There’s exploding Samsung’s Galaxy 7 Notes. (Conspiracy theorists suggest someone is sabotaging the production line though we think the conspiracy derives from volatile earth elements used in the manufacture of the units.)

It is the Monday after Thanksgiving, the day Chamber of Commerce merchants have designated as the shopping season that drags on until the Three Kings in Christian-influenced nations. Leave it to market forces to get the last penny off our credit cards.

Black Friday is technology-focus for the serious shopper, and online shopping for leftovers started on a Monday in 2005. Those who would rather baste their turkeys on Thursday, and expect the new items unsold on Thanksgiving Thursday and Black Friday to get a considerable discount on Monday, are fodders to merchants who saw a dime coming and prepared their inventories to accommodate the demand on Monday. Cyber Monday is now globally observed and the credit card industry is happy!

Japan and its investments in Korea and China, and manufacturing outlets in Bangladesh, Vietnam, Indonesia, Malaysia, and the Philippine, will miniaturize anything that hits the market. The remetao (navigators) of the Carolines now sail with GPS rather than figure out positions from the location of stars and the shape of the wave’s crest. Obviously, the GPS has improved sailing and set survival records even in storms and typhoons.

Online spending has become the mode of our consumption as the post office and the private express services drum business with their deliveries. Who said the PO was dead? Gauging by the long lines at the Saipan Chalan Kanoa main station, it does not look like they are going to close doors anytime soon. They even have to install new PO boxes now to accommodate a rapidly growing clientele as the island is still unfamiliar with street names, has no numbers on buildings, and mail delivery only at the post office.
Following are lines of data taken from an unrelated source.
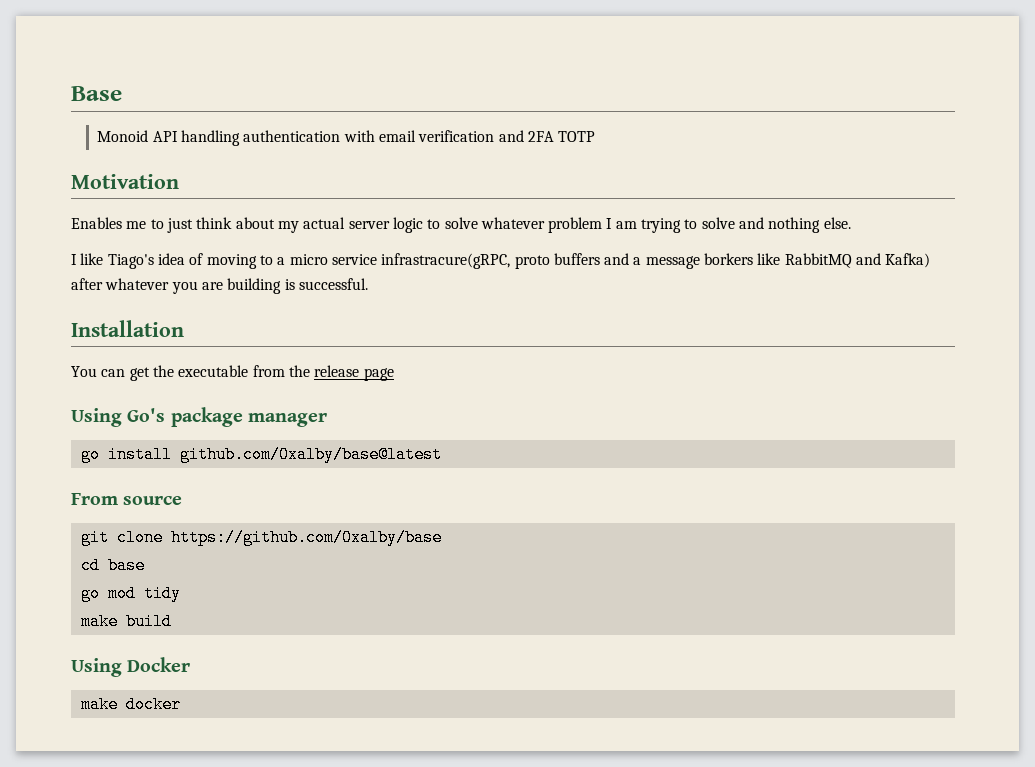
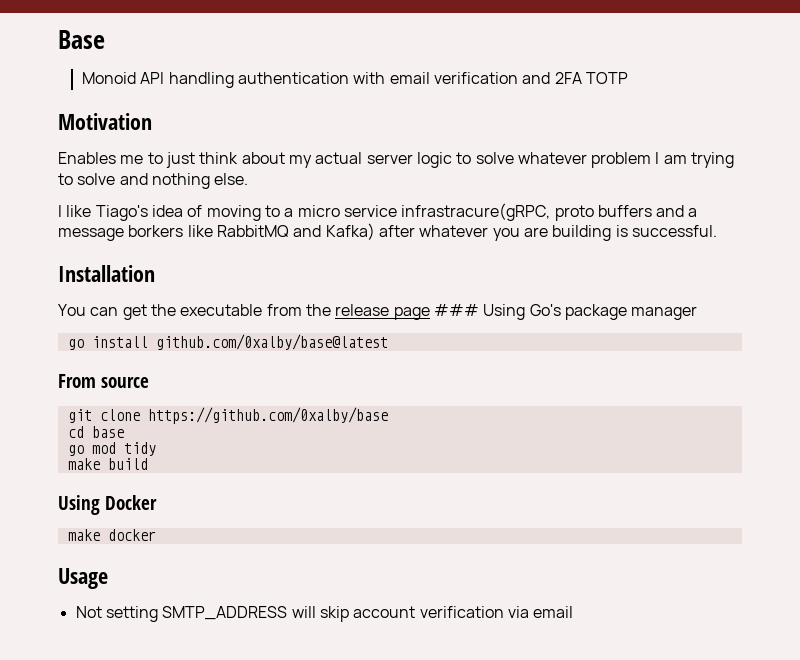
- You can get the executable from the release page
- Using Go's package manager
+ You can get the executable from the release page ### Using Go's package manager
+ Usage
+ Not setting SMTP_ADDRESS will skip account verification via email

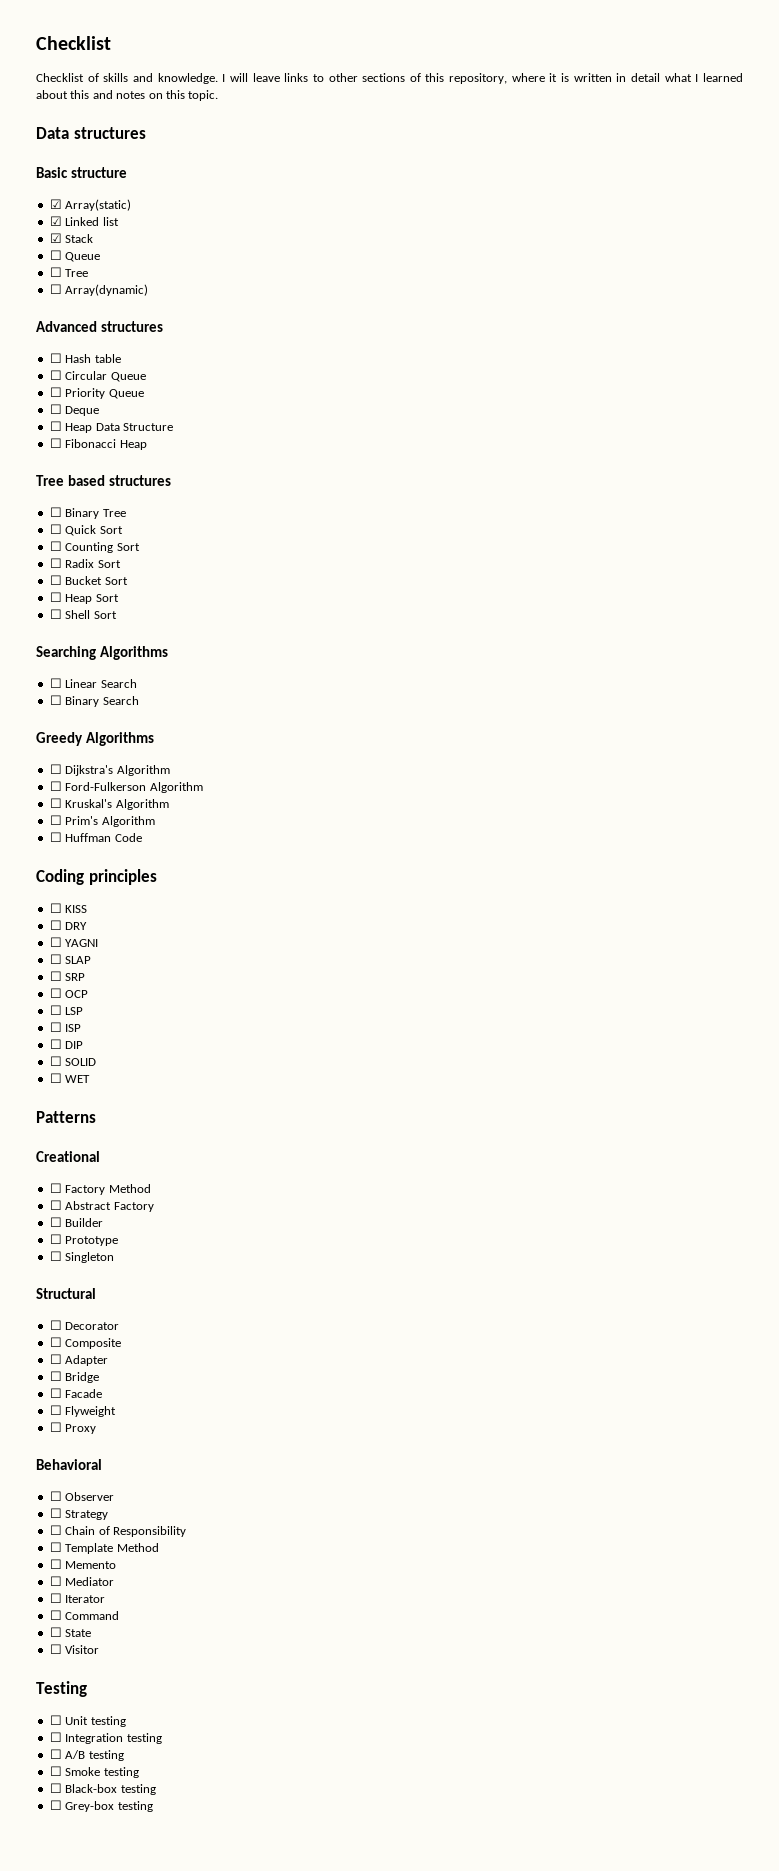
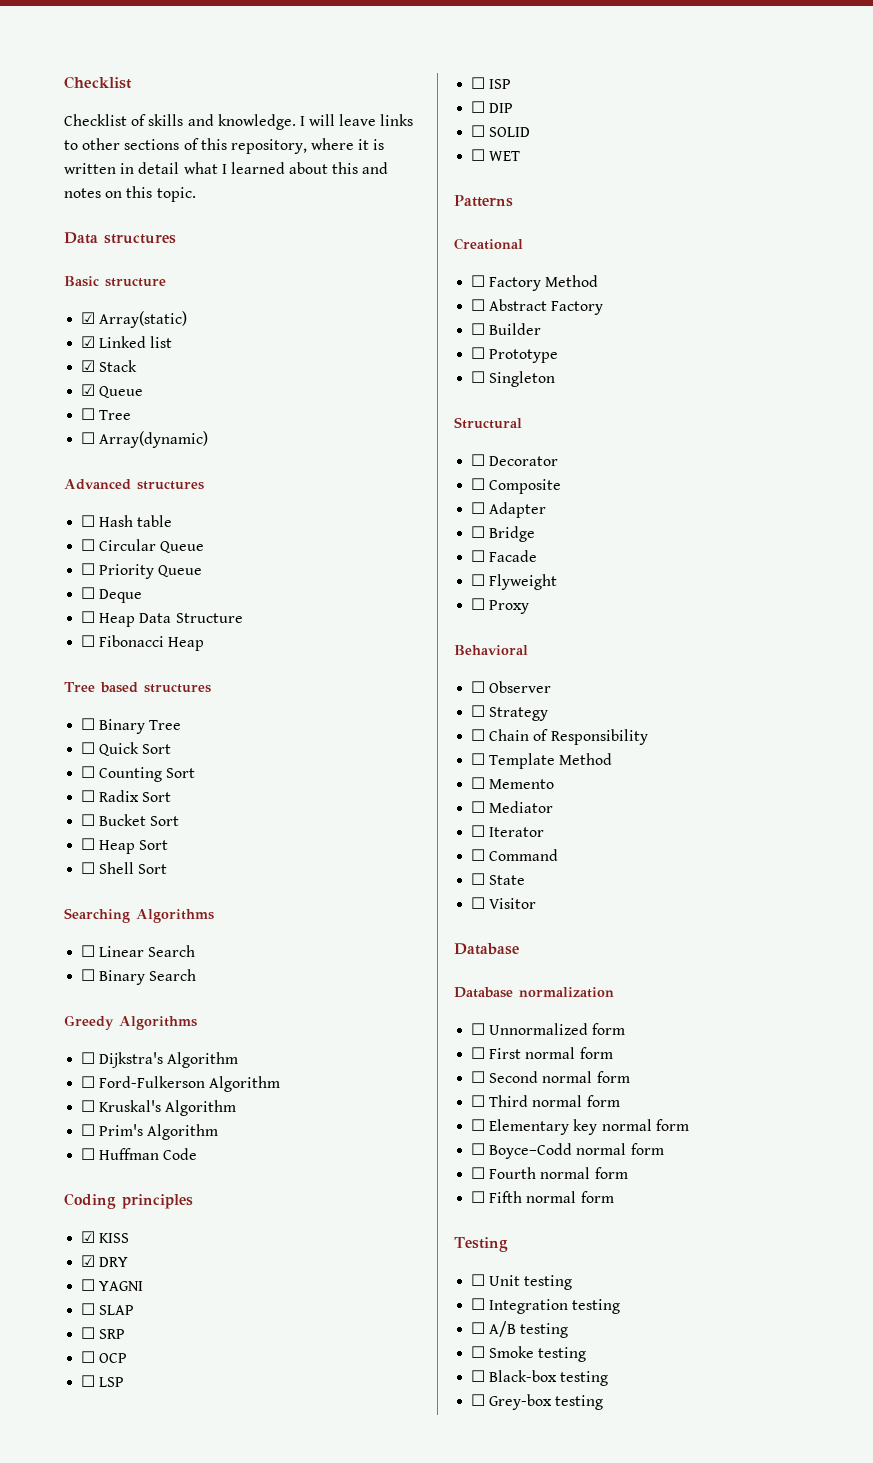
- ☐ Queue
+ ☑ Queue
- ☐ KISS
+ ☑ KISS
- ☐ DRY
+ ☑ DRY
  ☐ Visitor
+ Database
+ Database normalization
+ ☐ Unnormalized form
+ ☐ First normal form
+ ☐ Second normal form
+ ☐ Third normal form
+ ☐ Elementary key normal form
+ ☐ Boyce–Codd normal form
+ ☐ Fourth normal form
+ ☐ Fifth normal form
The happy option of online shopping is the ability to return merchandize. OK, it is a hassle and it costs mucho dinero for the return postage, but one gets the pleasure of looking at an item and deciding to live without it. It also ensures employment of delivery truck drivers and office workers who sort out packages, albeit helplessly stuck on minimum wage and makeshift working space.

What Cyber Monday has done is to divert our attention from the physical need of paper currency to an imagined digital world objectively held accountable by bank deposits, and the credit cards issued that keep us on the borderline of being broke.

The close to zero in our balances does not hurt as much as the reality of an empty wallet. I have forsaken the functionality of a wallet, save as a fashion statement where I am still attached to the big letter on the leather (plastic inside if cheap) to flash around or lay on a counter so others can see the wallet itself, an item of the past.

But this is our age, the one we created, or helped create, as inescapable as a private vehicle is to get around Saipan, so smile, you are on candid smartphone!

I got passport photos taken (USCIS now requires anyone filling up an application to have a picture taken within 30 days) and I went to my neighborhood photo shop to check if the photo I had on file was still valid. I was hoping that it would be though I suspected it might have been taken more than 30 days before. The counter girl did not bat an eye. ”Nope, that was taken 60 days ago,” she said. How she knew I could not tell, nor could I locate a date. The digitized world baffles and causes wonder.

National Geographic had a poster of the 7th billion human on the planet, which would have been a while back since we now number some 7.5 by the population clock, but what was impressive about the poster was that when each of the dots were blown up, it was the full image of a real person. That is what the digital world can do—a universe only about fifteen years old, which renders me a dinosaur on that field.

Cyber Monday squishes data down to a bewildering new world which is here to roost.